As the Senator read parts of her book aloud, the women she chose to highlight came to life, including Susan B. Anthony (1820-1906), Sojourner Truth (c. 1797-1883), Harriet Tubman (c. 1822-1913), Jovita Idár (1885-1946), Alice Paul (1885-1977), Ida B. Wells (1862-1931), Lucy Burns (1879-1966) and Inez Milholland (1886-1916), who is pictured sitting on her horse, Grey Dawn, and wearing a gold crown with a star on top.
“What does her crown remind you of?” Senator Gillibrand inquired.
“Wonder Woman!” a student exclaimed.
During both talks, Senator Gillibrand connected easily with the students, as she walked among the rows of green and blue chairs, often leaning down to the girls’ level. She reminded students to stand up tall and speak with conviction when they had something to say. She even helped the younger students count the number of dogs in her book (7).
A compelling message of “Bold & Brave” – that what one believes in is worth fighting for – certainly resonated with these confident Lower and Middle School students.
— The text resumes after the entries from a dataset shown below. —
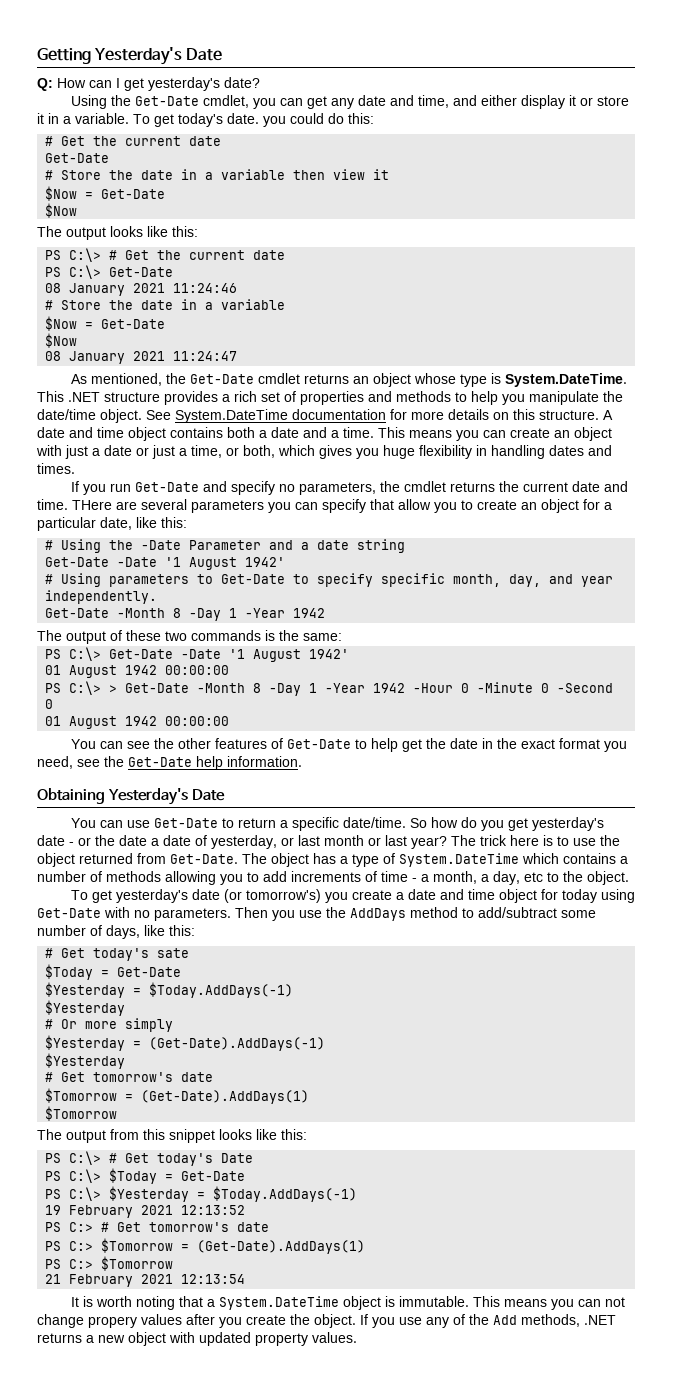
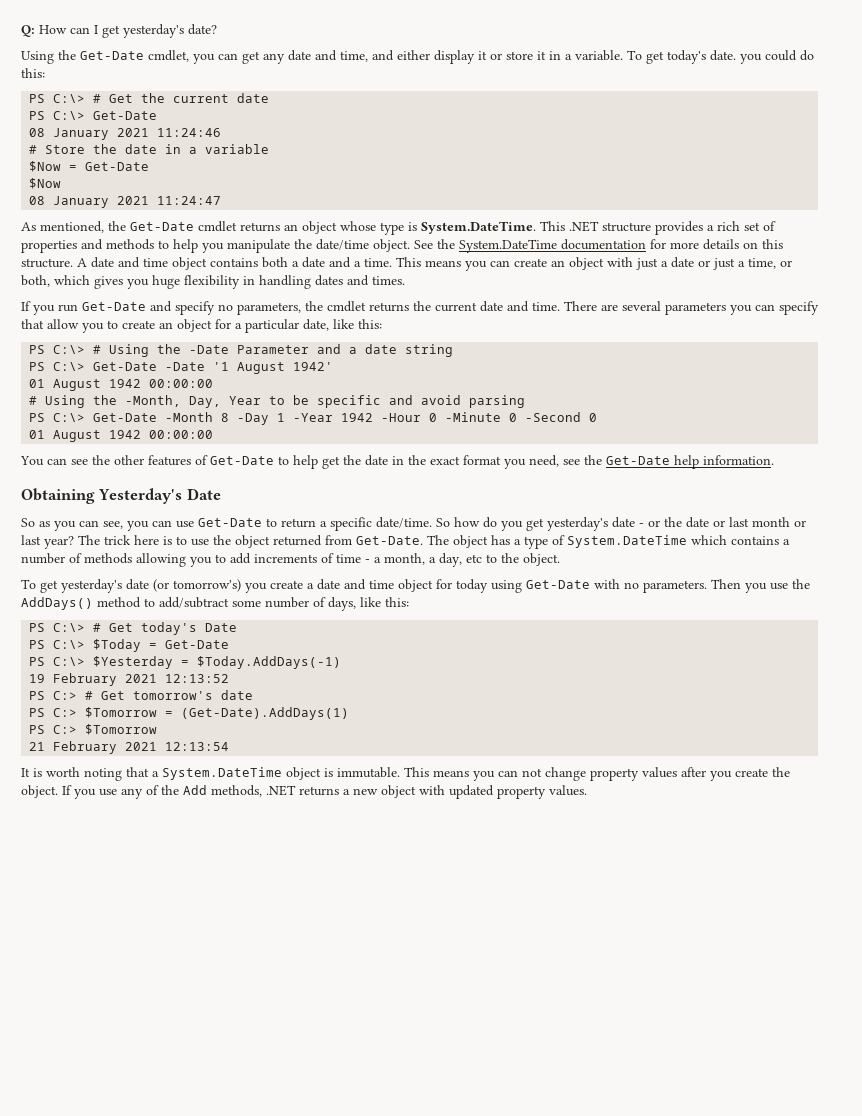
[37,47,223,65] Getting Yesterday's Date // -> (21, 31) none
[45,136,222,146] [45,153,110,163] [45,169,390,180] [45,186,166,201] [45,203,78,218] [37,226,198,240] // # Get the current date // Get-Date // # Store the date in a variable then view it // $Now = Get-Date // $Now // The output looks like this: -> (45, 73) none
(171, 415) none -> [437,239,455,249] the
[72,500,112,510] THere -> [564,301,597,311] There
(187, 522) none -> [29,345,86,354] PS C:\>
[45,557,286,570] [45,573,614,587] [45,590,158,604] [45,608,326,621] [37,630,342,644] // Get-Date -Date '1 August 1942' // # Using parameters to Get-Date to specify specific month, day, and year independently. // Get-Date -Month 8 -Day 1 -Year 1942 // The output of these two commands is the same: -> (454, 350) none
[45,681,118,695] // PS C:\> > -> [29,395,526,408] [29,413,86,422] // # Using the -Month, Day, Year to be specific and avoid parsing // PS C:\>
[70,818,96,828] You -> [21,518,149,531] So as you can see, you
[151,835,277,849] a date of yesterday, -> (709, 522) none
[350,908,406,921] AddDays -> [21,597,93,610] AddDays()
[45,948,190,961] [45,964,182,980] [45,982,294,998] [45,1000,126,1016] [45,1018,174,1032] [45,1035,326,1051] [45,1053,126,1069] [45,1072,214,1082] [45,1088,310,1104] [45,1106,118,1121] [37,1129,307,1143] // # Get today's sate // $Today = Get-Date // $Yesterday = $Today.AddDays(-1) // $Yesterday // # Or more simply // $Yesterday = (Get-Date).AddDays(-1) // $Yesterday // # Get tomorrow's date // $Tomorrow = (Get-Date).AddDays(1) // $Tomorrow // The output from this snippet looks like this: -> (409, 602) none
[88,1316,137,1328] propery -> [590,768,639,781] property

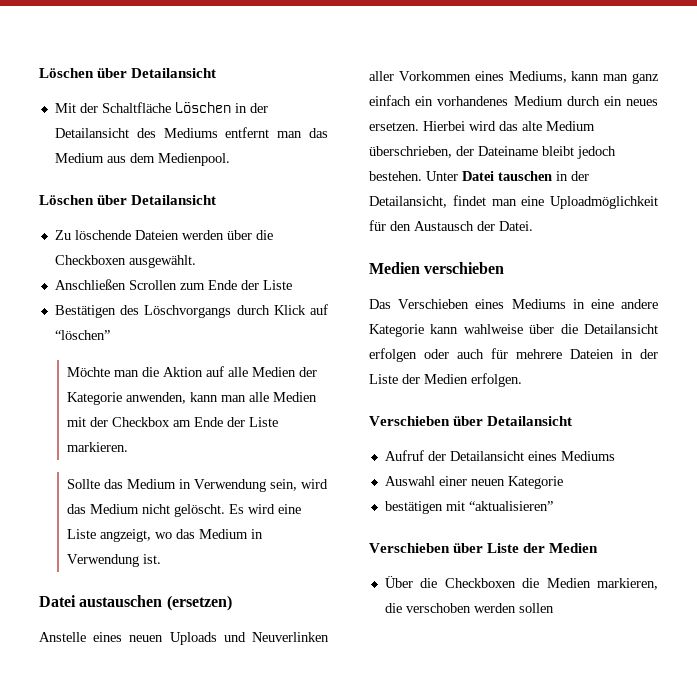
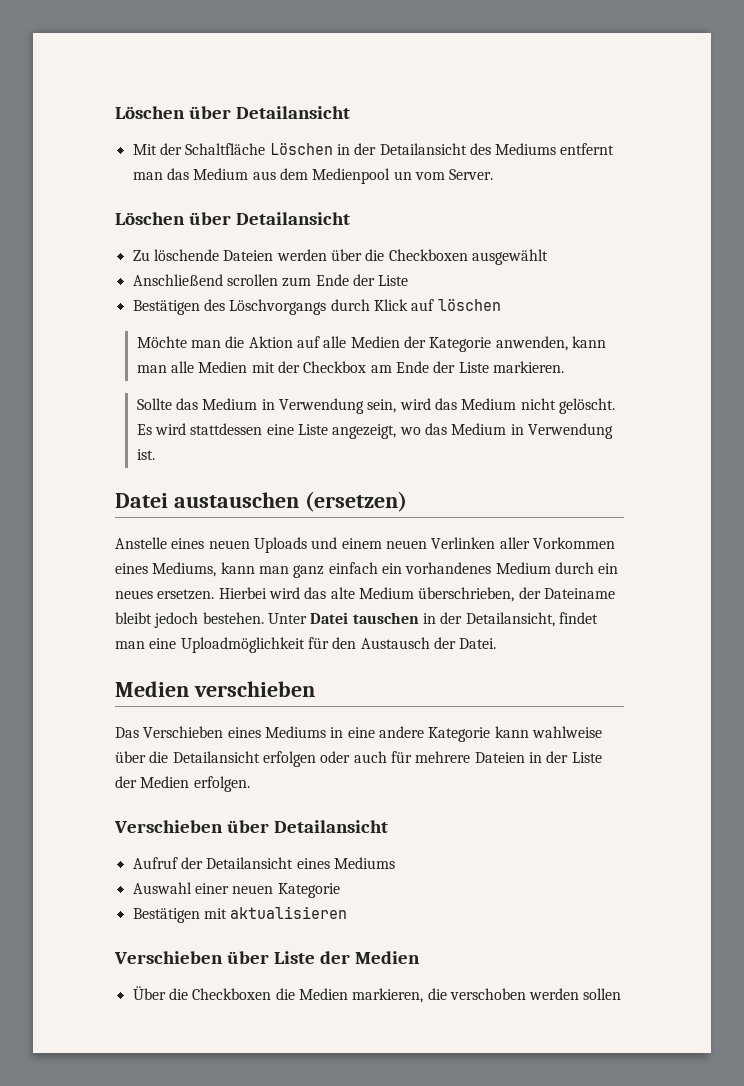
[157,153,230,166] Medienpool. -> [312,168,494,184] Medienpool un vom Server.
[128,255,196,268] [54,279,177,290] ausgewählt. // Anschließen Scrollen -> [471,249,548,265] [132,274,278,286] ausgewählt // Anschließend scrollen
[54,330,110,340] “löschen” -> [437,298,501,311] löschen
(276, 509) none -> [190,423,263,435] stattdessen
[100,529,152,542] angzeigt, -> [332,424,397,439] angezeigt,
[251,632,329,642] Neuverlinken -> [341,537,496,549] einem neuen Verlinken
[384,501,553,514] bestätigen mit “aktualisieren” -> [132,906,348,923] Bestätigen mit aktualisieren

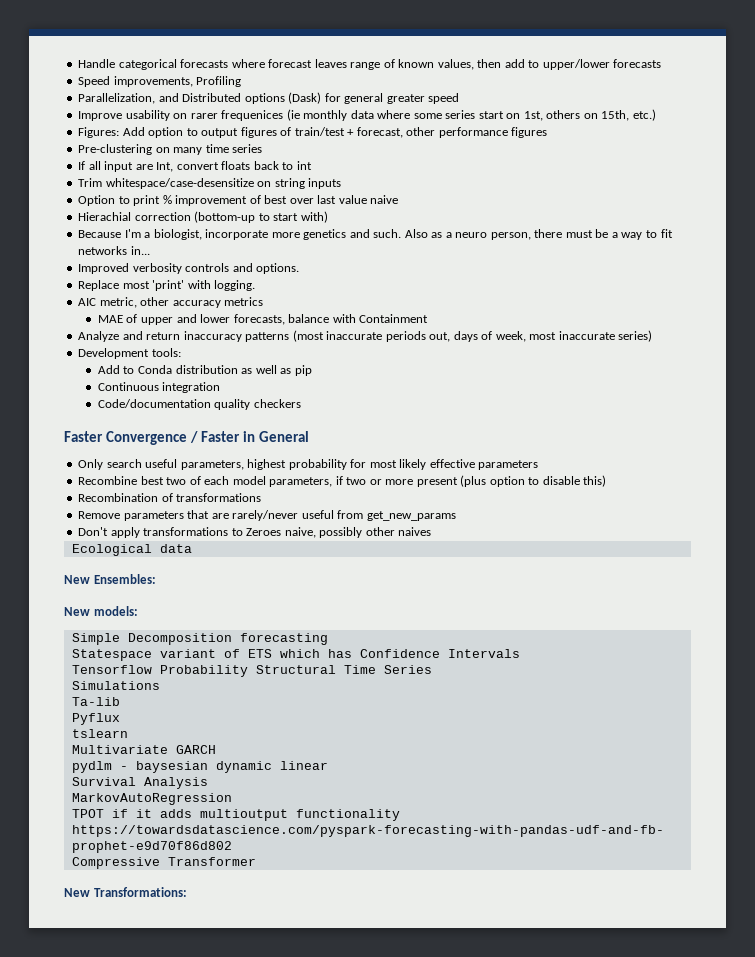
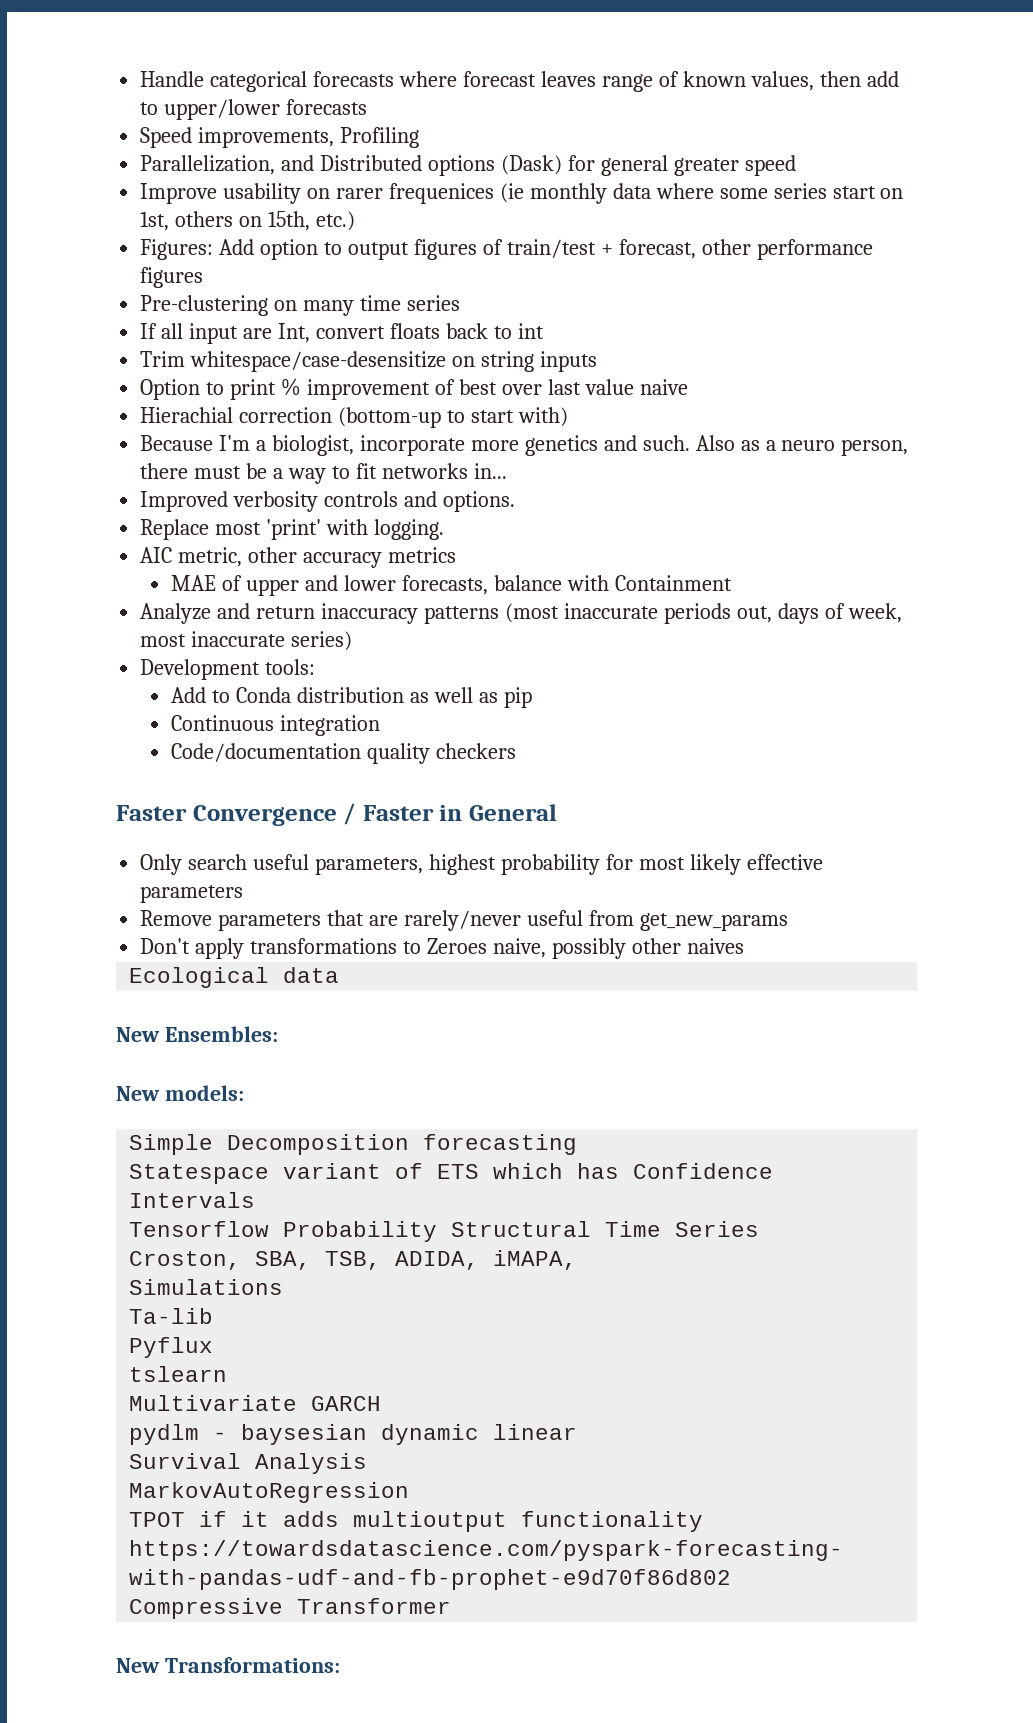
[78,475,607,487] [78,493,262,502] // Recombine best two of each model parameters, if two or more present (plus option to disable this) // Recombination of transformations -> (244, 894) none
(432, 669) none -> [129,1250,578,1270] // Croston, SBA, TSB, ADIDA, iMAPA,

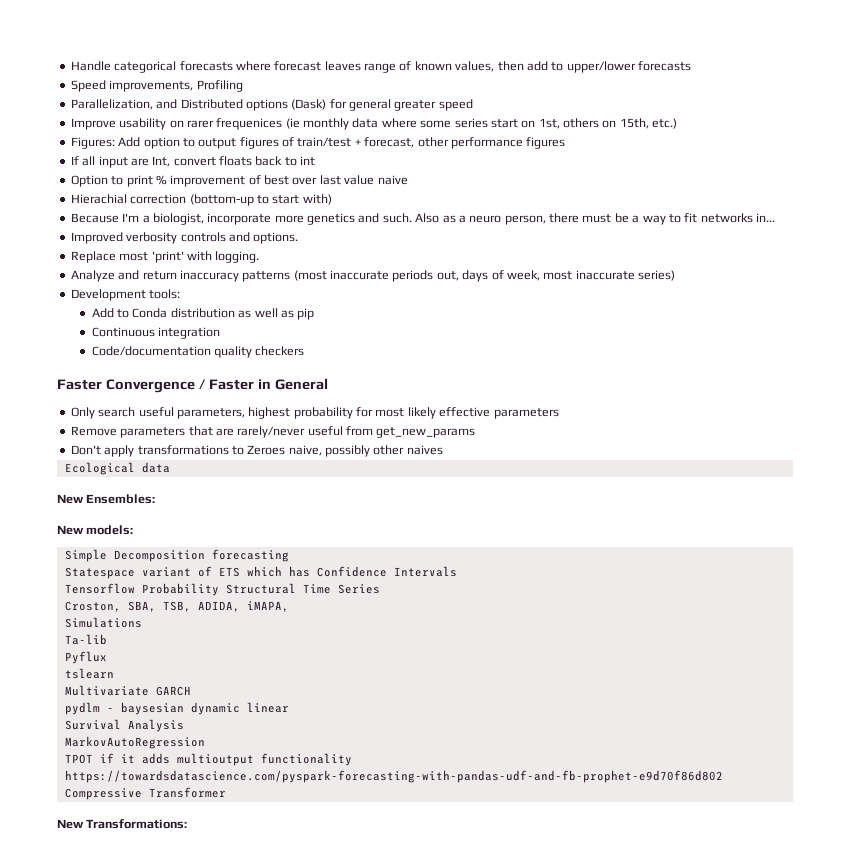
[140,295,460,316] // Pre-clustering on many time series -> (566, 143) none
[140,351,597,372] // Trim whitespace/case-desensitize on string inputs -> (316, 161) none
[140,547,456,568] [171,575,732,596] // AIC metric, other accuracy metrics // MAE of upper and lower forecasts, balance with Containment -> (260, 257) none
“What would you fight for?” Senator Gillibrand asked them, passing the microphone around the room to amplify their voices.
- “I would fight for animals all over the world.”
- “I would fight for people with no homes.”
- “I would fight to end cancer.”
- “I would fight for dolphins and to stop plastics in the ocean.”
- “I would fight to keep public schools alive.”
- “I would fight for people with diabetes.”
- “I would fight for a woman to be President.”
Senator Gilliband offered the students a final piece of advice: “Talk to your parents about what you care about. You can be an advocate for anything.”
Outside, the rain had lifted as Senator Gillibrand said goodbye to Chapin and continued on with her busy day. Inside, the students had time to reflect on this very special presentation and to think about the extraordinary women celebrated in her beautiful book.